Pour tout voyageur-photographe qui rêve d’authenticité, la leçon est limpide : se renseigner sur les codes sociaux réels d’une destination compte infiniment plus que de se fier aux clichés. Une porte fermée n’est jamais un jugement, c’est une invitation à comprendre autrement. Alors la prochaine fois que vous préparez un carnet de route, gardez cette humilité en tête : observez avant d’exiger, et la vraie rencontre finira toujours par arriver, parfois là où vous l’attendiez le moins.
Foire Aux Questions
Quel est le pays le moins accueillant selon Antoine de Maximy ?
Les Émirats Arabes Unis arrivent en tête des pays les moins accueillants pour Antoine de Maximy. Sur 110 pays visités, c’est là qu’il a rencontré le plus de refus, de portes closes et de silences gênés, malgré des tentatives répétées d’engager la conversation avec les habitants.
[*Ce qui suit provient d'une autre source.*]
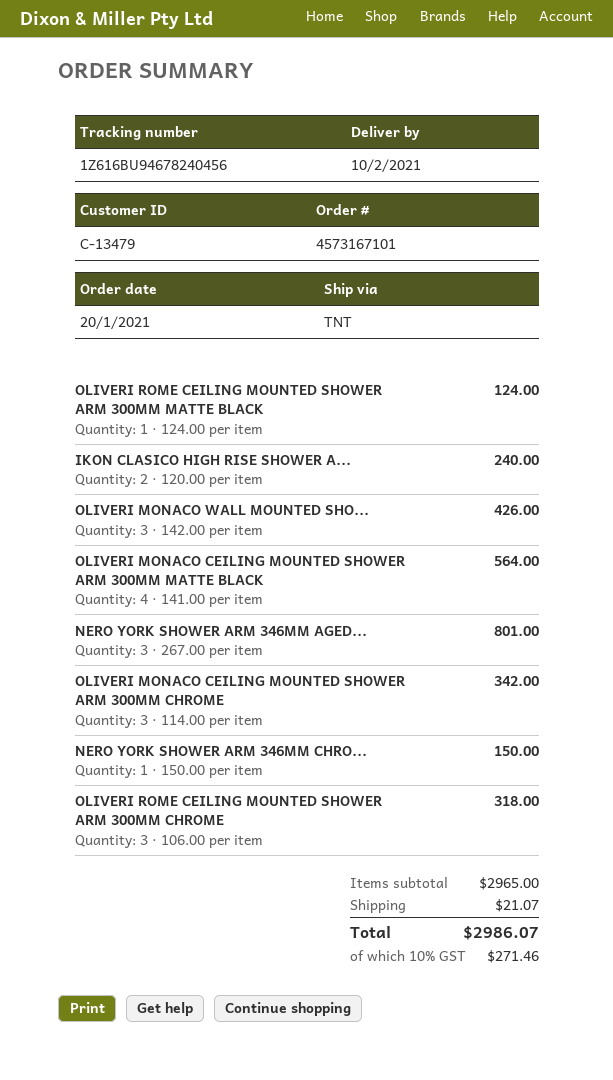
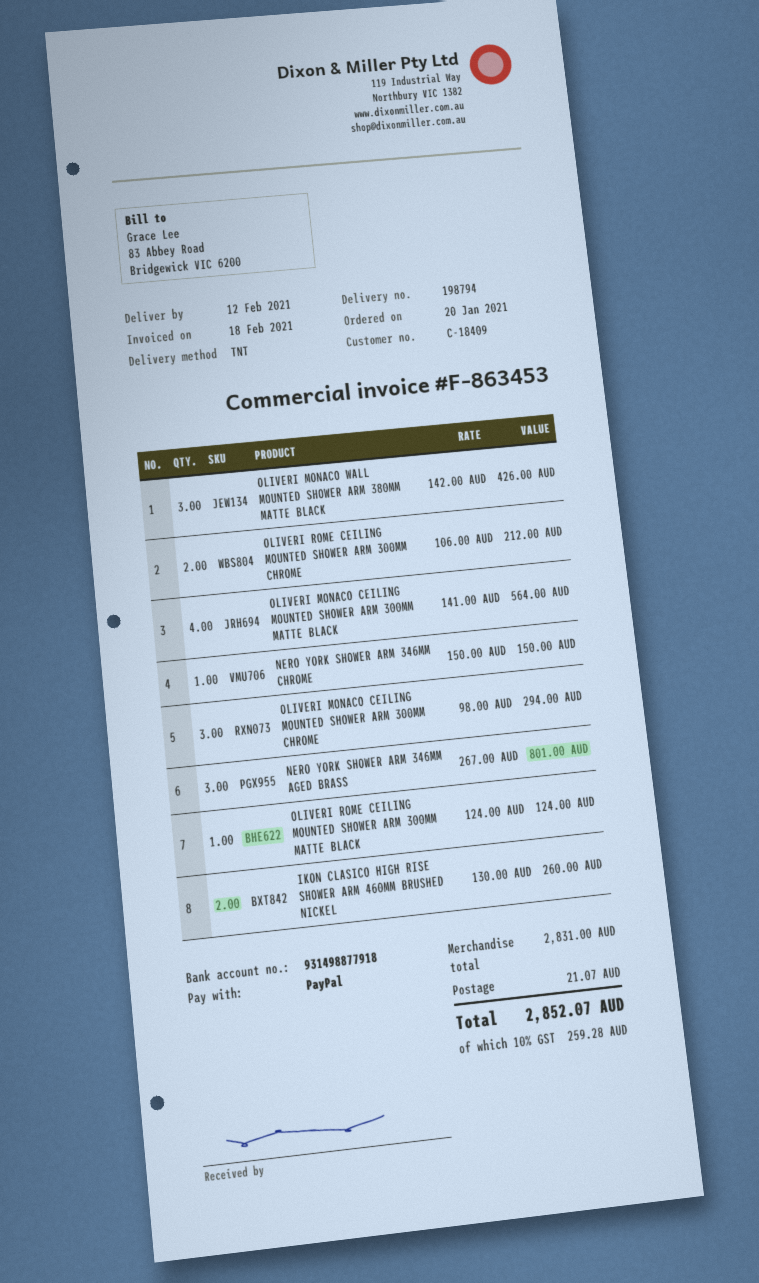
delivery date: 2021-02-10 -> 2021-02-12
customer number: C-13479 -> C-18409
IKON CLASICO HIGH RISE SHOWER A...: 2 x 120.00 = 240.00 -> 2 x 130.00 = 260.00
OLIVERI MONACO CEILING MOUNTED SHOWER ARM 300MM CHROME: 3 x 114.00 = 342.00 -> 3 x 98.00 = 294.00
OLIVERI ROME CEILING MOUNTED SHOWER ARM 300MM CHROME: 3 x 106.00 = 318.00 -> 2 x 106.00 = 212.00
subtotal: 2965.00 -> 2831.00
tax: 10% = 271.46 -> 10% = 259.28
total: 2986.07 -> 2852.07

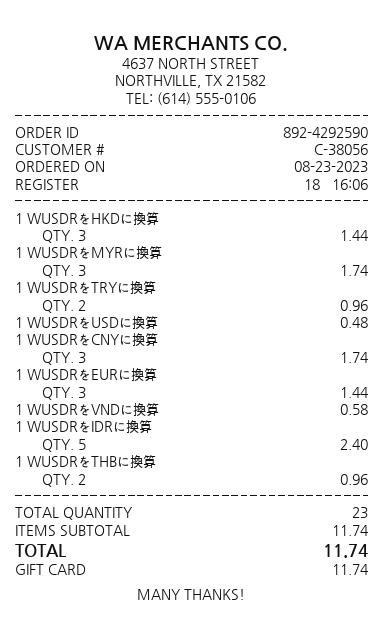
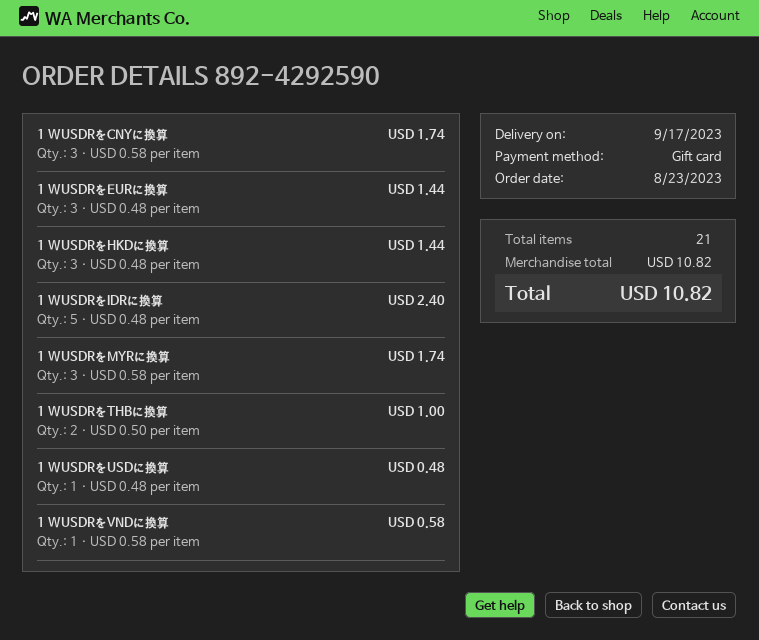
1 WUSDRをTRYに換算: 2 for 0.96 -> none
1 WUSDRをTHBに換算: 2 for 0.96 -> 2 for 1.00
total quantity: 23 -> 21
subtotal: 11.74 -> 10.82
total: 11.74 -> 10.82

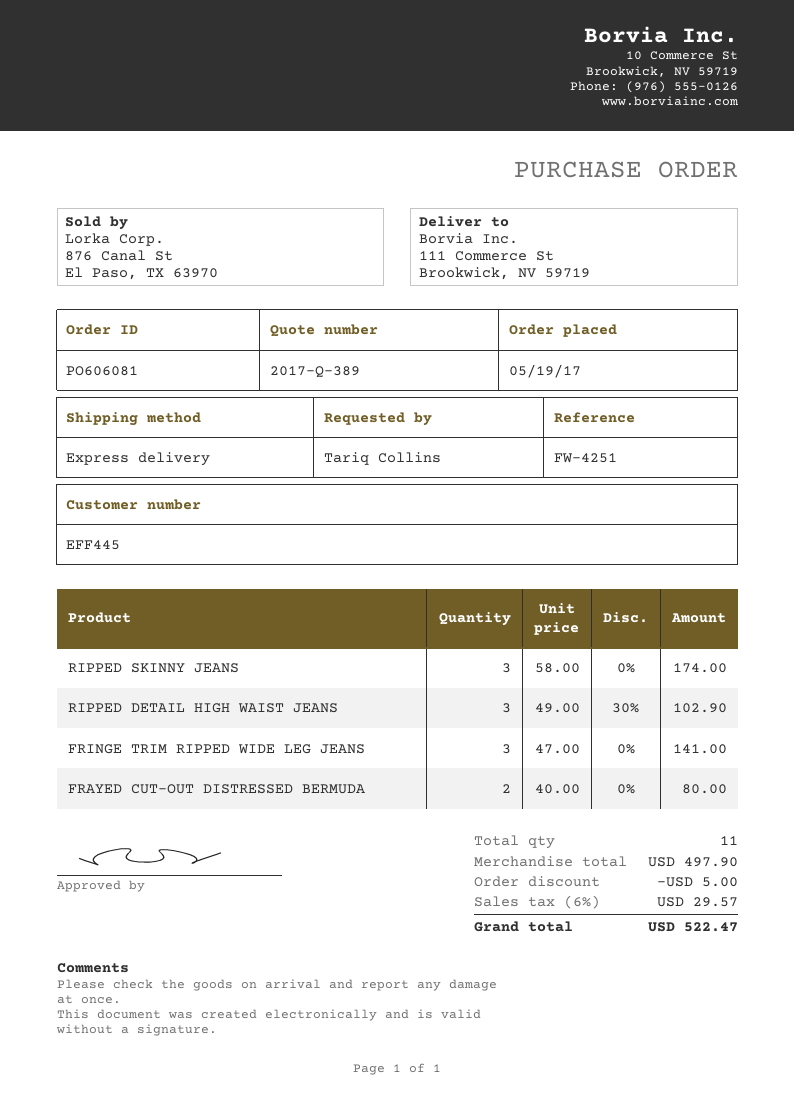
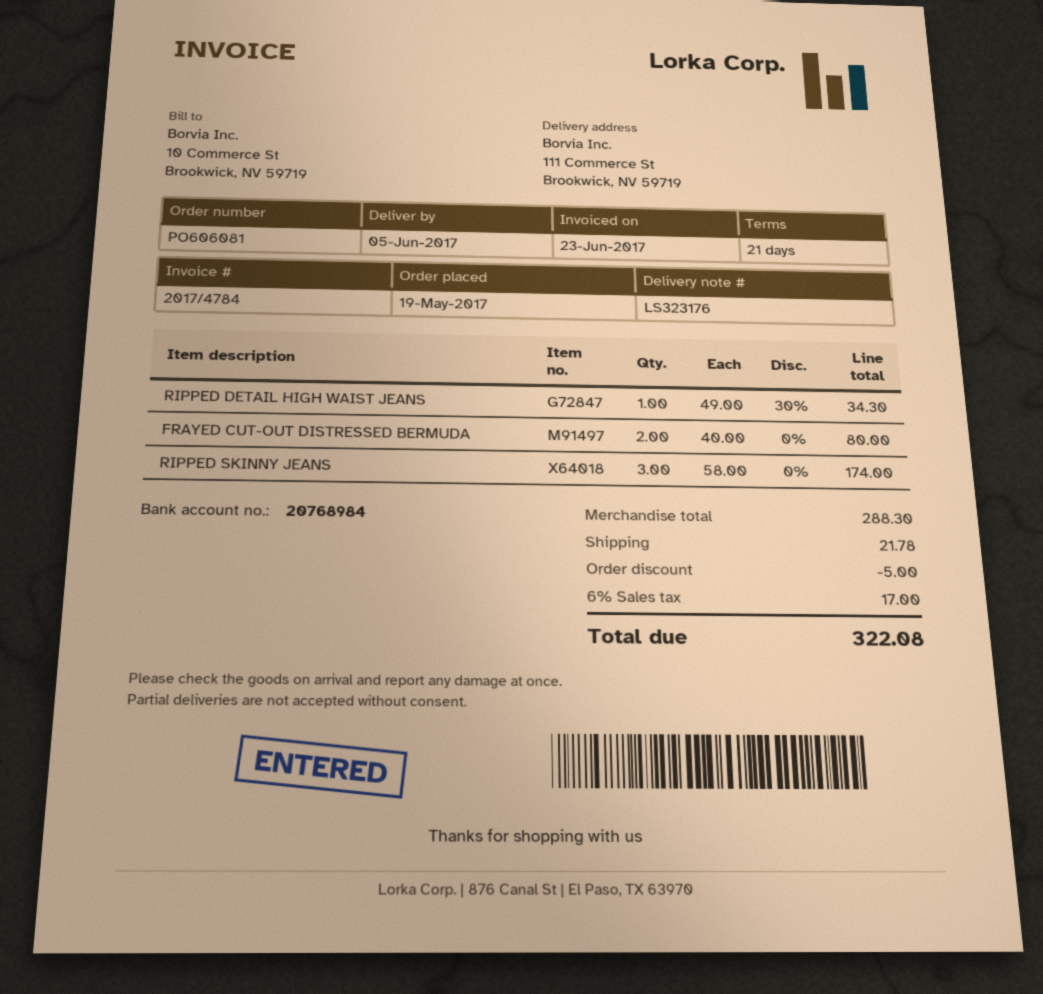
RIPPED DETAIL HIGH WAIST JEANS: 3 x 49.00 - 30% = 102.90 -> 1 x 49.00 - 30% = 34.30
FRINGE TRIM RIPPED WIDE LEG JEANS: 3 x 47.00 = 141.00 -> none
subtotal: 497.90 -> 288.30
shipping: none -> 21.78
tax: 6% = 29.57 -> 6% = 17.00
total: 522.47 -> 322.08

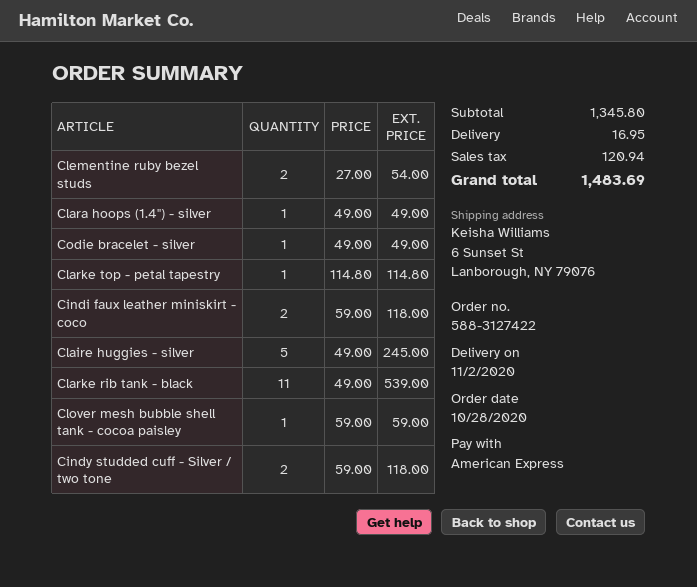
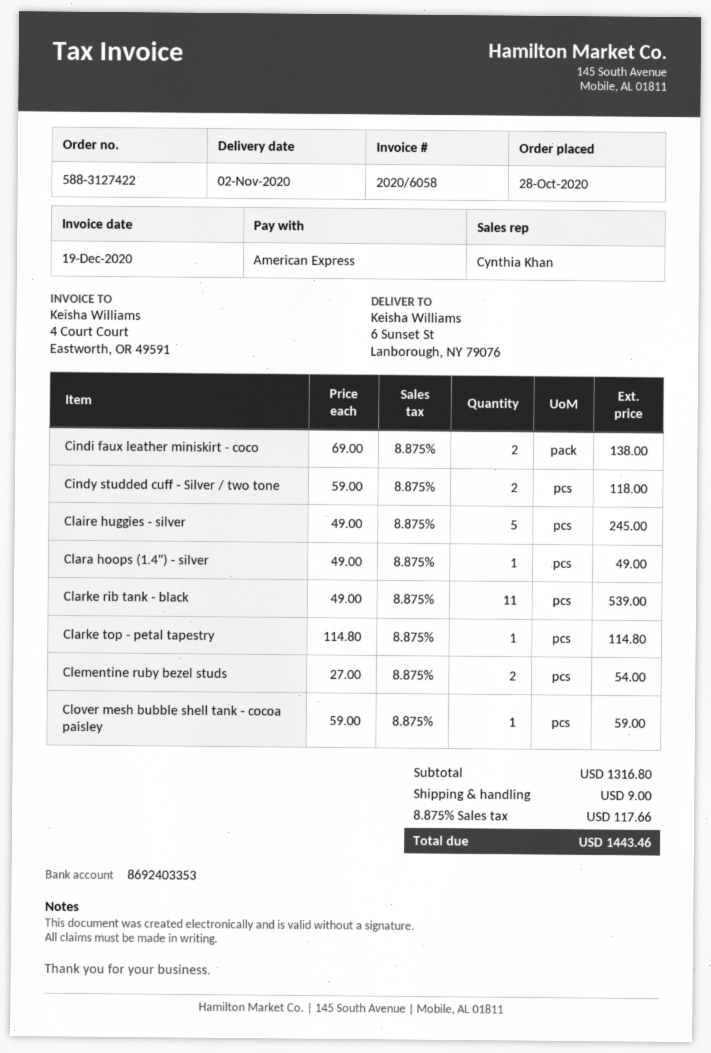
Codie bracelet - silver: 1 x 49.00 = 49.00 -> none
Cindi faux leather miniskirt - coco: 2 x 59.00 = 118.00 -> 2 x 69.00 = 138.00
subtotal: 1345.80 -> 1316.80
shipping: 16.95 -> 9.00
tax: 120.94 -> 117.66
total: 1483.69 -> 1443.46

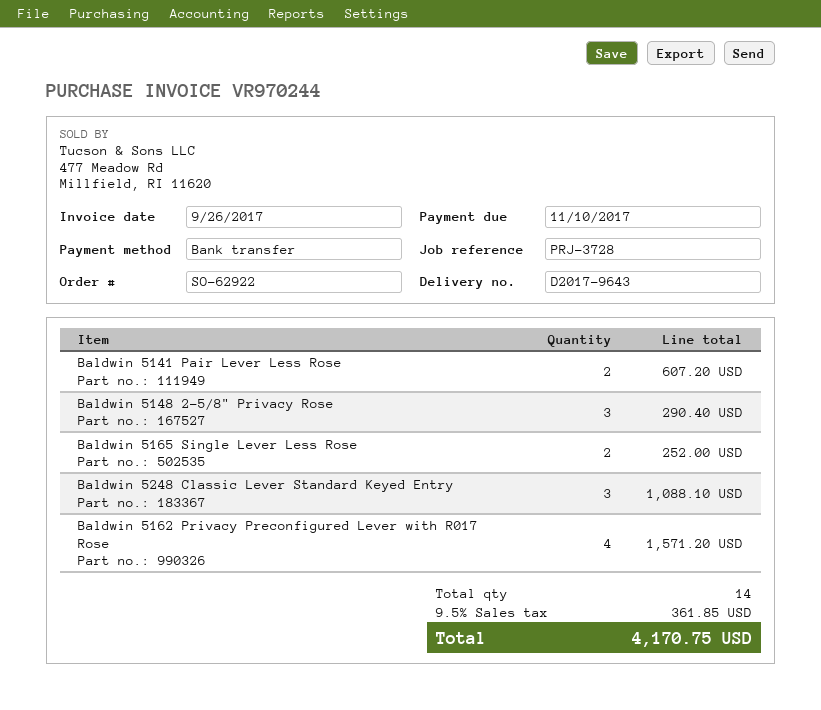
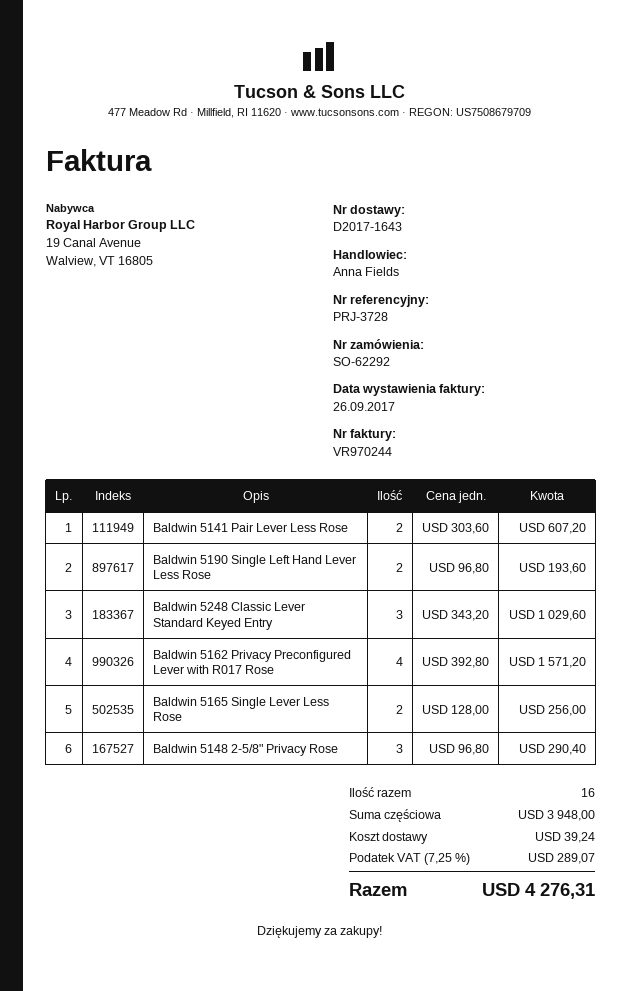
order number: SO-62922 -> SO-62292
delivery note number: D2017-9643 -> D2017-1643
Baldwin 5165 Single Lever Less Rose: 2 for 252.00 -> 2 for 256.00
Baldwin 5248 Classic Lever Standard Keyed Entry: 3 for 1088.10 -> 3 for 1029.60
Baldwin 5190 Single Left Hand Lever Less Rose: none -> 2 for 193.60
total quantity: 14 -> 16
shipping: none -> 39.24
tax: 9.5% = 361.85 -> 7.25% = 289.07
total: 4170.75 -> 4276.31

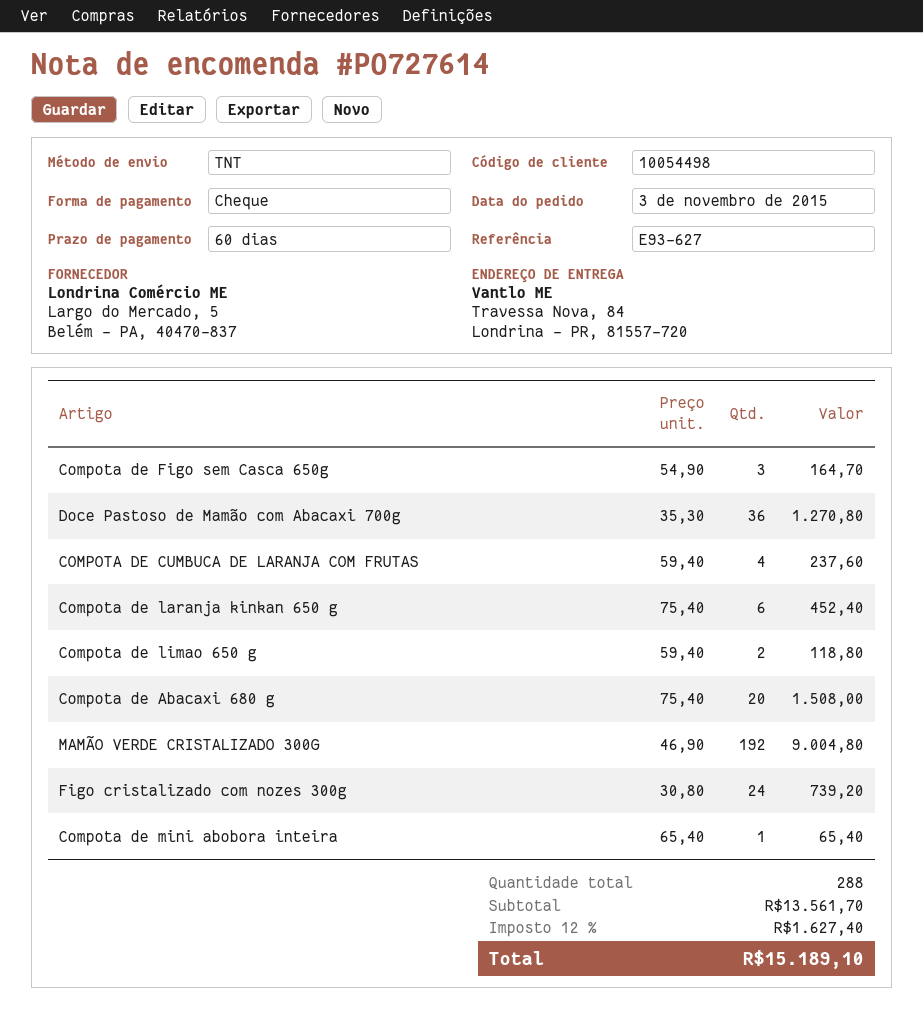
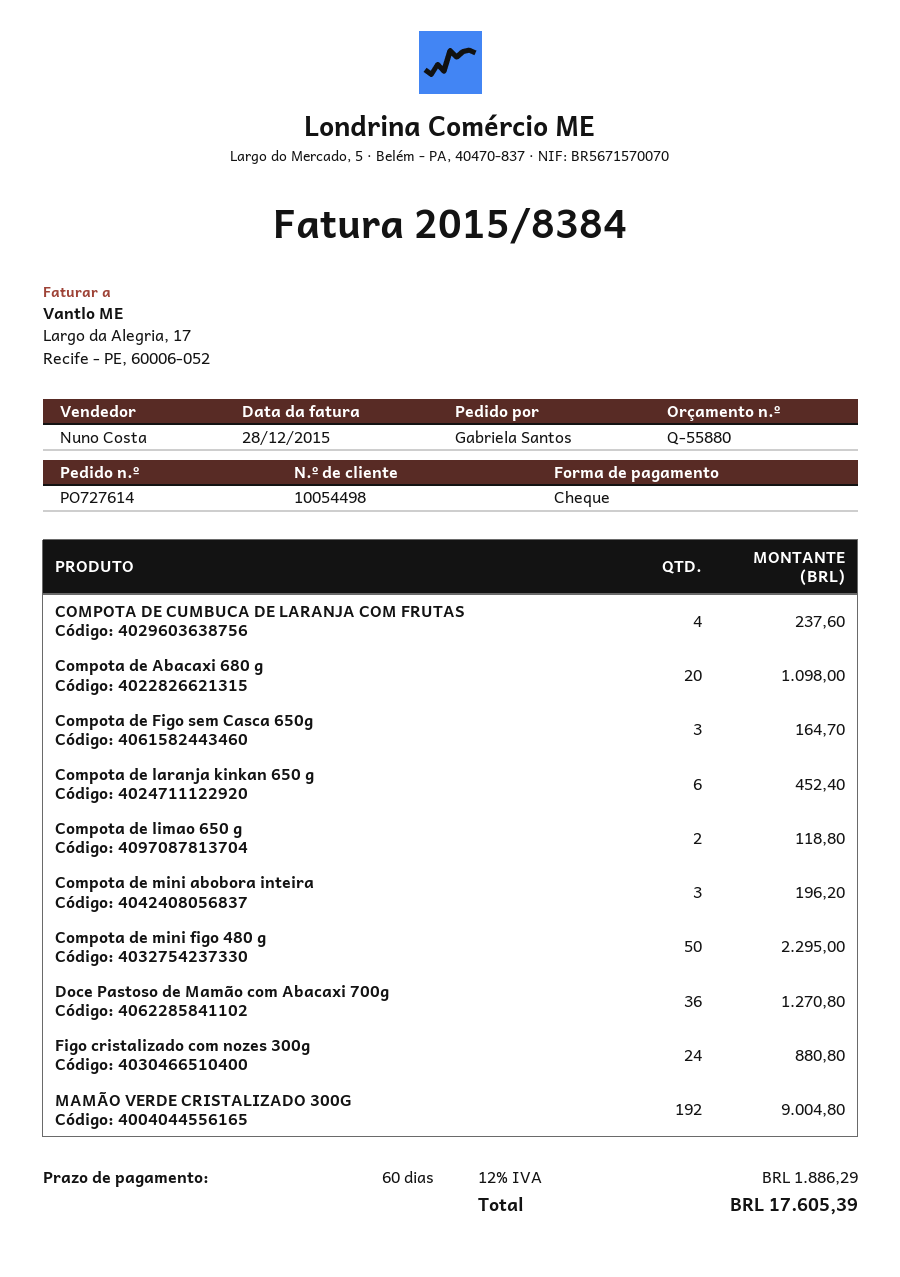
Compota de Abacaxi 680 g: 20 for 1508.00 -> 20 for 1098.00
Figo cristalizado com nozes 300g: 24 for 739.20 -> 24 for 880.80
Compota de mini abobora inteira: 1 for 65.40 -> 3 for 196.20
Compota de mini figo 480 g: none -> 50 for 2295.00
tax: 12% = 1627.40 -> 12% = 1886.29
total: 15189.10 -> 17605.39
Pourquoi les Émirats Arabes Unis sont-ils si difficiles à filmer ?
L’architecture urbaine fermée, la population expatriée transitoire et une culture valorisant la discrétion expliquent ce mur. La caméra, sésame ailleurs, devenait ici une intrusion mal perçue dans une société où l’intimité prime sur la convivialité de rue spontanée.
Le Maroc est-il vraiment plus accueillant que les Émirats ?
Oui, largement. Le Maroc figure parmi les pays où Antoine de Maximy a été le mieux reçu, malgré un contexte musulman similaire aux Émirats. Cela prouve que la religion n’explique pas l’hospitalité : c’est la structure sociale locale qui fait toute la différence.
Comment Antoine de Maximy réagit-il face à un mauvais accueil ?
Il ne dramatise jamais un refus, préférant frapper, sourire et insister sans forcer. Cette patience et cette absence d’amertume illustrent parfaitement pourquoi, malgré les difficultés rencontrées, il continue d’affirmer j’irai dormir chez vous pays le moins accueillant ou pas, avec la même curiosité intacte.